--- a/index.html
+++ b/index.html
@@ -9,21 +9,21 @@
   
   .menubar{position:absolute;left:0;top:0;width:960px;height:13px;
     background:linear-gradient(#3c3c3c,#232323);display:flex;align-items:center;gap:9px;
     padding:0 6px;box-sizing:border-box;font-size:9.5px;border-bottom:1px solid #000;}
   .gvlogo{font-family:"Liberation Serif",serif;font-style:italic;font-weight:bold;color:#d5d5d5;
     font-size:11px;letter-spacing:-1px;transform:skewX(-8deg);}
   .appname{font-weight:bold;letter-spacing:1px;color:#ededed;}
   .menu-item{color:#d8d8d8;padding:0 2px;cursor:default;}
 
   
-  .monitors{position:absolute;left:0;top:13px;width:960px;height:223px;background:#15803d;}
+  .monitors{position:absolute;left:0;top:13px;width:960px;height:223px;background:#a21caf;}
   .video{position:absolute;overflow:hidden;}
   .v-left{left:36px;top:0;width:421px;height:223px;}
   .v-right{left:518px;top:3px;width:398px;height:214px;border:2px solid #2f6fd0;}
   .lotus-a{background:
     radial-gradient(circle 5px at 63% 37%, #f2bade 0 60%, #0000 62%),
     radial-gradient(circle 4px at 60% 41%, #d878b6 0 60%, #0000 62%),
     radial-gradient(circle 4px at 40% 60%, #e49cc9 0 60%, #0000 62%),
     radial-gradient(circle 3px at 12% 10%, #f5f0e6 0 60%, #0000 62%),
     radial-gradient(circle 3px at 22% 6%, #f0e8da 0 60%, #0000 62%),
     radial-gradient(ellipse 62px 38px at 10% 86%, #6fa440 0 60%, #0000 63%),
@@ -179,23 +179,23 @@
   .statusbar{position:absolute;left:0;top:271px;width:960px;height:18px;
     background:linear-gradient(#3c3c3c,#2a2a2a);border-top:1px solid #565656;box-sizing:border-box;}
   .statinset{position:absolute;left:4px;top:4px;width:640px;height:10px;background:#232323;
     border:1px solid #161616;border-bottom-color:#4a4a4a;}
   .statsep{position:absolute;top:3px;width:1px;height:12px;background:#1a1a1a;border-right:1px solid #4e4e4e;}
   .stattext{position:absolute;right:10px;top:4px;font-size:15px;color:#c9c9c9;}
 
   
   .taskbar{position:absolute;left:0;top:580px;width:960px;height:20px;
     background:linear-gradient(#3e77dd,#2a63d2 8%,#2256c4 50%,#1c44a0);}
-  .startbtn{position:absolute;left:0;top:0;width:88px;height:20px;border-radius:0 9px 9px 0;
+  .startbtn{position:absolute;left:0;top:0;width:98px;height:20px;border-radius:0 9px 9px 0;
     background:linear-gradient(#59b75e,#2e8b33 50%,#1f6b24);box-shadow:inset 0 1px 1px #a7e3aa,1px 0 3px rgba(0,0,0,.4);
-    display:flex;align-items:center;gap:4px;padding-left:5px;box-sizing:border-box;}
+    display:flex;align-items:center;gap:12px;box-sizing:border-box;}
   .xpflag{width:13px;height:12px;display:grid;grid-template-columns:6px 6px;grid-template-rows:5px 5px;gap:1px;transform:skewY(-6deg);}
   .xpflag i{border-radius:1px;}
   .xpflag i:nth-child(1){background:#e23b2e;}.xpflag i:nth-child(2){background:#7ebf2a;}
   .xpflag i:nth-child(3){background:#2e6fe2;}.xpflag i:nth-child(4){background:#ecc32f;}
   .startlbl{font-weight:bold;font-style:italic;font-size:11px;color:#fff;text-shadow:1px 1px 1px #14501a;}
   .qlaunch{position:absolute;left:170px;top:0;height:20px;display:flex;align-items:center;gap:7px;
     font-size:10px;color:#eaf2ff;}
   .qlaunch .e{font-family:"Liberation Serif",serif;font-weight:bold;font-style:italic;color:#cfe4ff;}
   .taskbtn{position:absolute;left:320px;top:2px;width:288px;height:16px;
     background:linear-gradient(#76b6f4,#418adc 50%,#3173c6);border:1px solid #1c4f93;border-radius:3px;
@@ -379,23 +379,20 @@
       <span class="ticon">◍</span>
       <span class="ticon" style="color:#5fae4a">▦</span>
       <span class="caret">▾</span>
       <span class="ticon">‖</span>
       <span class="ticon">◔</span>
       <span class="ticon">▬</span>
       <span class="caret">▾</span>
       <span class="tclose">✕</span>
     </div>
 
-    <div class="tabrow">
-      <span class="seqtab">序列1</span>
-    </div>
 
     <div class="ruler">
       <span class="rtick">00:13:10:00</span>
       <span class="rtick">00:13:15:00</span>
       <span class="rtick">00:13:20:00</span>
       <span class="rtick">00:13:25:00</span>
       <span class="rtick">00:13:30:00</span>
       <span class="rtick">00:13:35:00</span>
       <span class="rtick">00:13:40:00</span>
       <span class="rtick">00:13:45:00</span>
⁂
WHAT THE TASK ASKS >> Your reply should contain every record, unchanged and complete.

ANSWER TO THIS PROBLEM >>
--- a/index.html
+++ b/index.html
@@ -9,21 +9,21 @@
   
   .menubar{position:absolute;left:0;top:0;width:960px;height:13px;
     background:linear-gradient(#3c3c3c,#232323);display:flex;align-items:center;gap:9px;
     padding:0 6px;box-sizing:border-box;font-size:9.5px;border-bottom:1px solid #000;}
   .gvlogo{font-family:"Liberation Serif",serif;font-style:italic;font-weight:bold;color:#d5d5d5;
     font-size:11px;letter-spacing:-1px;transform:skewX(-8deg);}
   .appname{font-weight:bold;letter-spacing:1px;color:#ededed;}
   .menu-item{color:#d8d8d8;padding:0 2px;cursor:default;}
 
   
-  .monitors{position:absolute;left:0;top:13px;width:960px;height:223px;background:#15803d;}
+  .monitors{position:absolute;left:0;top:13px;width:960px;height:223px;background:#a21caf;}
   .video{position:absolute;overflow:hidden;}
   .v-left{left:36px;top:0;width:421px;height:223px;}
   .v-right{left:518px;top:3px;width:398px;height:214px;border:2px solid #2f6fd0;}
   .lotus-a{background:
     radial-gradient(circle 5px at 63% 37%, #f2bade 0 60%, #0000 62%),
     radial-gradient(circle 4px at 60% 41%, #d878b6 0 60%, #0000 62%),
     radial-gradient(circle 4px at 40% 60%, #e49cc9 0 60%, #0000 62%),
     radial-gradient(circle 3px at 12% 10%, #f5f0e6 0 60%, #0000 62%),
     radial-gradient(circle 3px at 22% 6%, #f0e8da 0 60%, #0000 62%),
     radial-gradient(ellipse 62px 38px at 10% 86%, #6fa440 0 60%, #0000 63%),
@@ -179,23 +179,23 @@
   .statusbar{position:absolute;left:0;top:271px;width:960px;height:18px;
     background:linear-gradient(#3c3c3c,#2a2a2a);border-top:1px solid #565656;box-sizing:border-box;}
   .statinset{position:absolute;left:4px;top:4px;width:640px;height:10px;background:#232323;
     border:1px solid #161616;border-bottom-color:#4a4a4a;}
   .statsep{position:absolute;top:3px;width:1px;height:12px;background:#1a1a1a;border-right:1px solid #4e4e4e;}
   .stattext{position:absolute;right:10px;top:4px;font-size:15px;color:#c9c9c9;}
 
   
   .taskbar{position:absolute;left:0;top:580px;width:960px;height:20px;
     background:linear-gradient(#3e77dd,#2a63d2 8%,#2256c4 50%,#1c44a0);}
-  .startbtn{position:absolute;left:0;top:0;width:88px;height:20px;border-radius:0 9px 9px 0;
+  .startbtn{position:absolute;left:0;top:0;width:98px;height:20px;border-radius:0 9px 9px 0;
     background:linear-gradient(#59b75e,#2e8b33 50%,#1f6b24);box-shadow:inset 0 1px 1px #a7e3aa,1px 0 3px rgba(0,0,0,.4);
-    display:flex;align-items:center;gap:4px;padding-left:5px;box-sizing:border-box;}
+    display:flex;align-items:center;gap:12px;box-sizing:border-box;}
   .xpflag{width:13px;height:12px;display:grid;grid-template-columns:6px 6px;grid-template-rows:5px 5px;gap:1px;transform:skewY(-6deg);}
   .xpflag i{border-radius:1px;}
   .xpflag i:nth-child(1){background:#e23b2e;}.xpflag i:nth-child(2){background:#7ebf2a;}
   .xpflag i:nth-child(3){background:#2e6fe2;}.xpflag i:nth-child(4){background:#ecc32f;}
   .startlbl{font-weight:bold;font-style:italic;font-size:11px;color:#fff;text-shadow:1px 1px 1px #14501a;}
   .qlaunch{position:absolute;left:170px;top:0;height:20px;display:flex;align-items:center;gap:7px;
     font-size:10px;color:#eaf2ff;}
   .qlaunch .e{font-family:"Liberation Serif",serif;font-weight:bold;font-style:italic;color:#cfe4ff;}
   .taskbtn{position:absolute;left:320px;top:2px;width:288px;height:16px;
     background:linear-gradient(#76b6f4,#418adc 50%,#3173c6);border:1px solid #1c4f93;border-radius:3px;
@@ -379,23 +379,20 @@
       <span class="ticon">◍</span>
       <span class="ticon" style="color:#5fae4a">▦</span>
       <span class="caret">▾</span>
       <span class="ticon">‖</span>
       <span class="ticon">◔</span>
       <span class="ticon">▬</span>
       <span class="caret">▾</span>
       <span class="tclose">✕</span>
     </div>
 
-    <div class="tabrow">
-      <span class="seqtab">序列1</span>
-    </div>
 
     <div class="ruler">
       <span class="rtick">00:13:10:00</span>
       <span class="rtick">00:13:15:00</span>
       <span class="rtick">00:13:20:00</span>
       <span class="rtick">00:13:25:00</span>
       <span class="rtick">00:13:30:00</span>
       <span class="rtick">00:13:35:00</span>
       <span class="rtick">00:13:40:00</span>
       <span class="rtick">00:13:45:00</span>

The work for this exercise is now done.